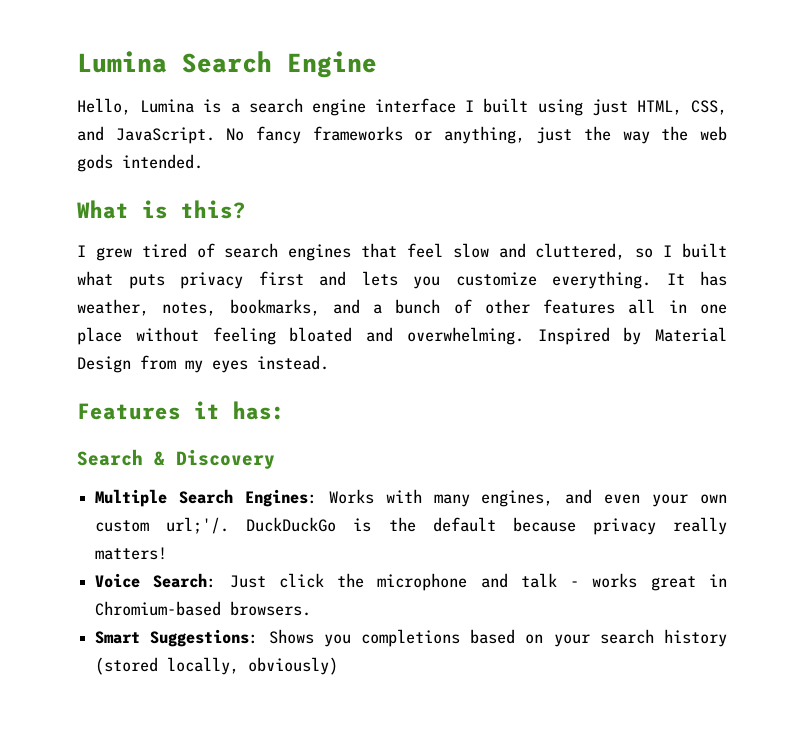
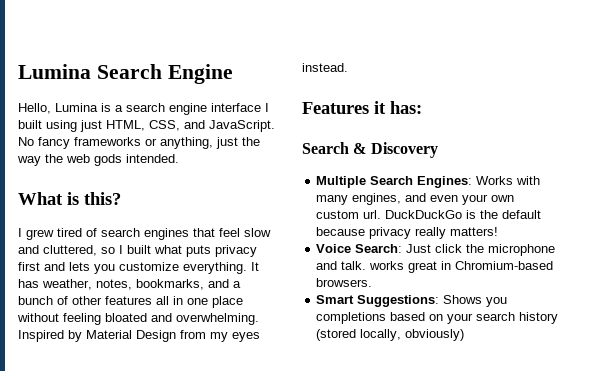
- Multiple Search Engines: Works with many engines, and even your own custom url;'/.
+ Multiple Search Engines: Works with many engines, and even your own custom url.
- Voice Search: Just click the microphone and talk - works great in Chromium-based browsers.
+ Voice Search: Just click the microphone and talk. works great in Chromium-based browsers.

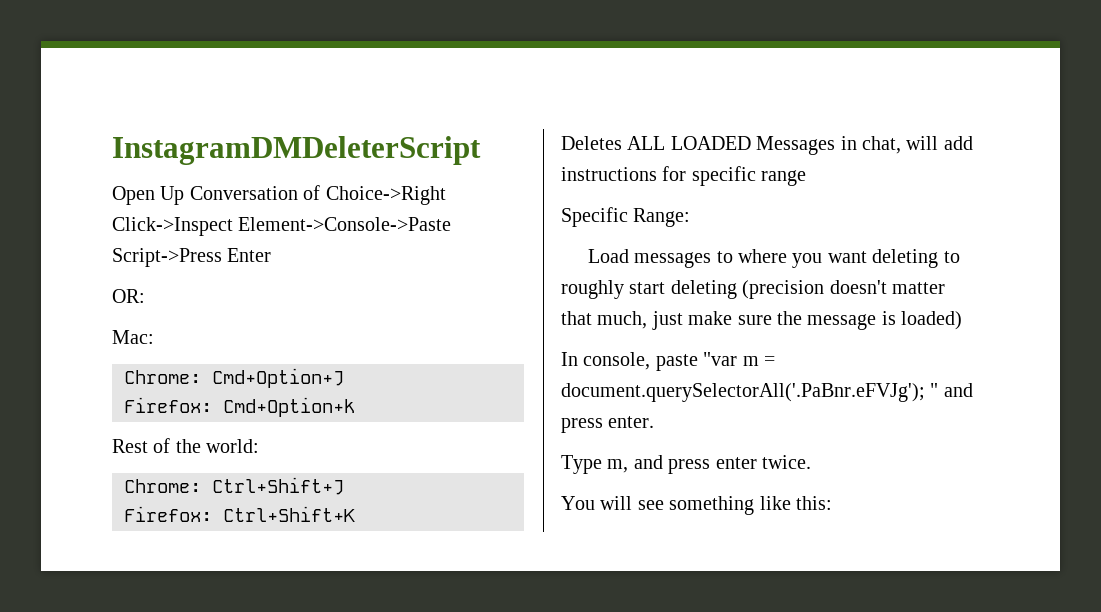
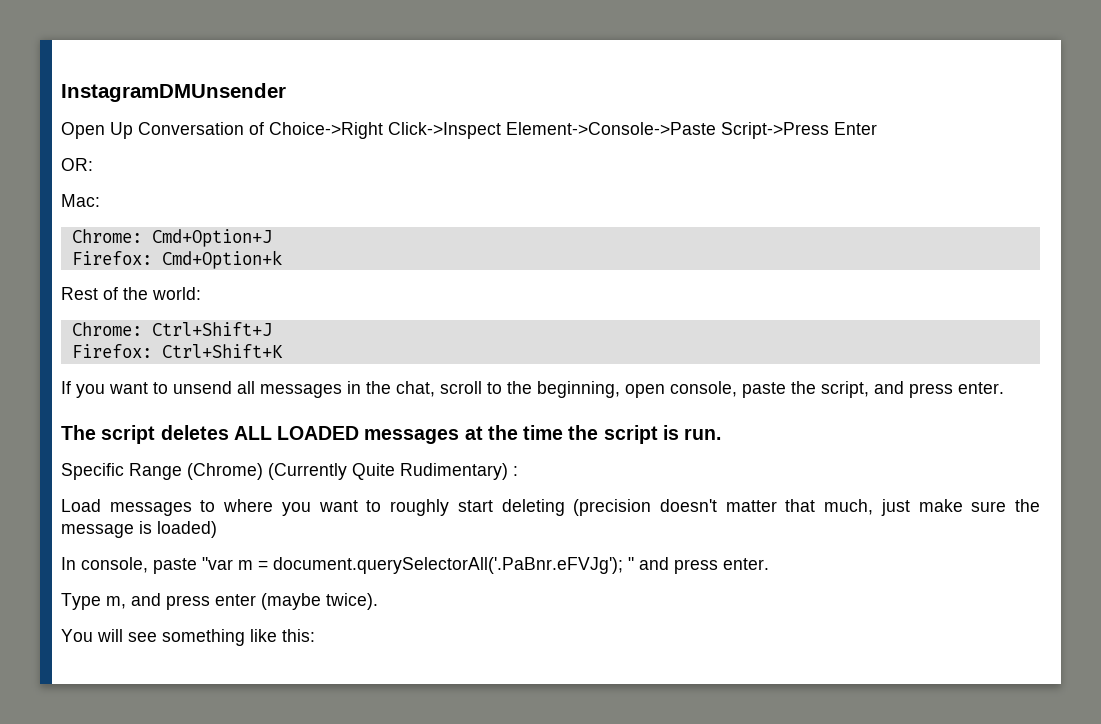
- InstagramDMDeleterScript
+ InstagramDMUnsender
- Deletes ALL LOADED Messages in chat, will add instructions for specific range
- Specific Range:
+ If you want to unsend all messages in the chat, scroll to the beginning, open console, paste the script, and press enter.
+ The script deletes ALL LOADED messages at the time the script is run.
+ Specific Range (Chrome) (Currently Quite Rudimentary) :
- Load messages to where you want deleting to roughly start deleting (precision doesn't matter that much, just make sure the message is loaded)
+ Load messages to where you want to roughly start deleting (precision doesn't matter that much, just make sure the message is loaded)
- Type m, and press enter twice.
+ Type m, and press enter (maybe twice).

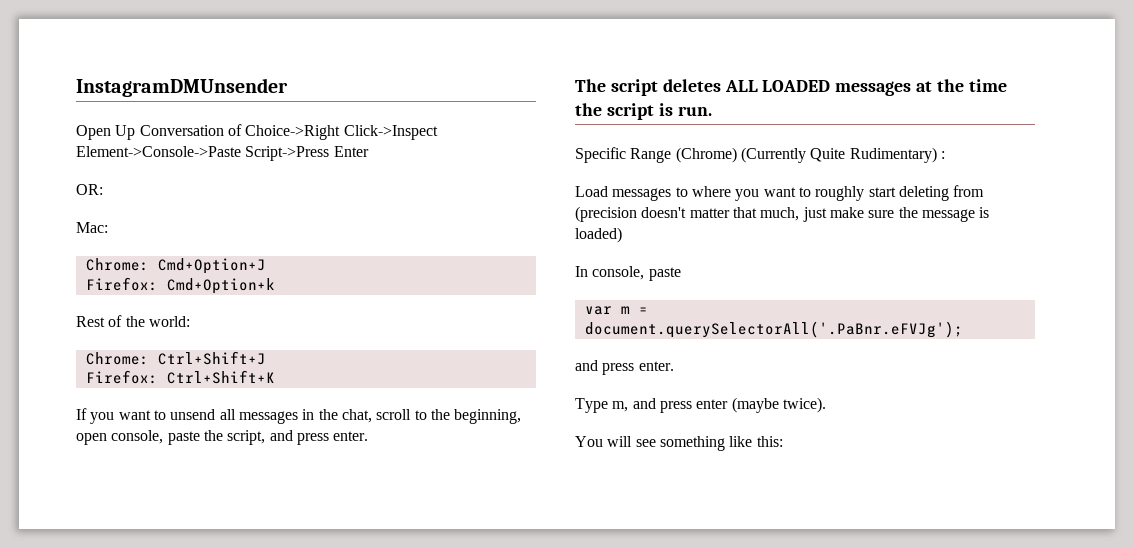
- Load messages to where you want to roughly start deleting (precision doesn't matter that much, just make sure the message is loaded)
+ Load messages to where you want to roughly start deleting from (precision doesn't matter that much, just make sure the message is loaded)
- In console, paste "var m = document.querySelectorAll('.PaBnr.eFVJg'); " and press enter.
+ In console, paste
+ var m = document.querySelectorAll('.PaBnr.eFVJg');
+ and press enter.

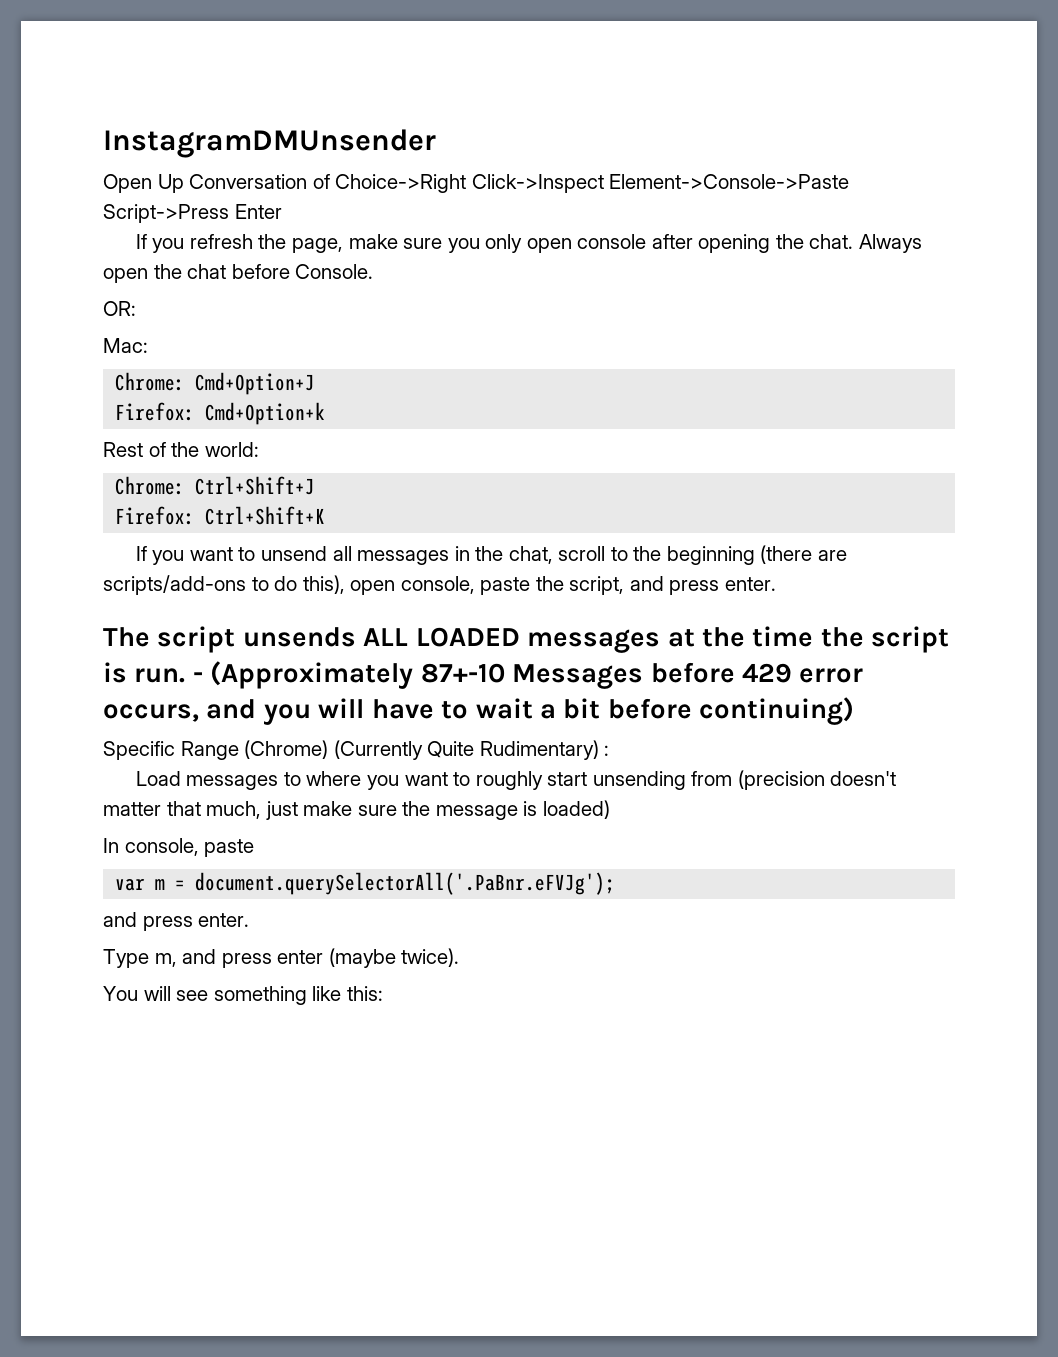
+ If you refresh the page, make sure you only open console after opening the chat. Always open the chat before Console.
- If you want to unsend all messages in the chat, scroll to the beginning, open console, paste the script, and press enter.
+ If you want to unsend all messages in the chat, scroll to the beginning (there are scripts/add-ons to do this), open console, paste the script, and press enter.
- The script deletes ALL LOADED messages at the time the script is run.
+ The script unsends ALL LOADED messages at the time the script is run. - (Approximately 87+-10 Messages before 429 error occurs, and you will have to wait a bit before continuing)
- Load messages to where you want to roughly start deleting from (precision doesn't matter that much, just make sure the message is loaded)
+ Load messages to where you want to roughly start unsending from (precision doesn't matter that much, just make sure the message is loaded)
________________
▸ **Directions**
Among the lines of the data, which ones contain the word "custom"? Show them.

▸ **Solution**
- Multiple Search Engines: Works with many engines, and even your own custom url;'/.
+ Multiple Search Engines: Works with many engines, and even your own custom url.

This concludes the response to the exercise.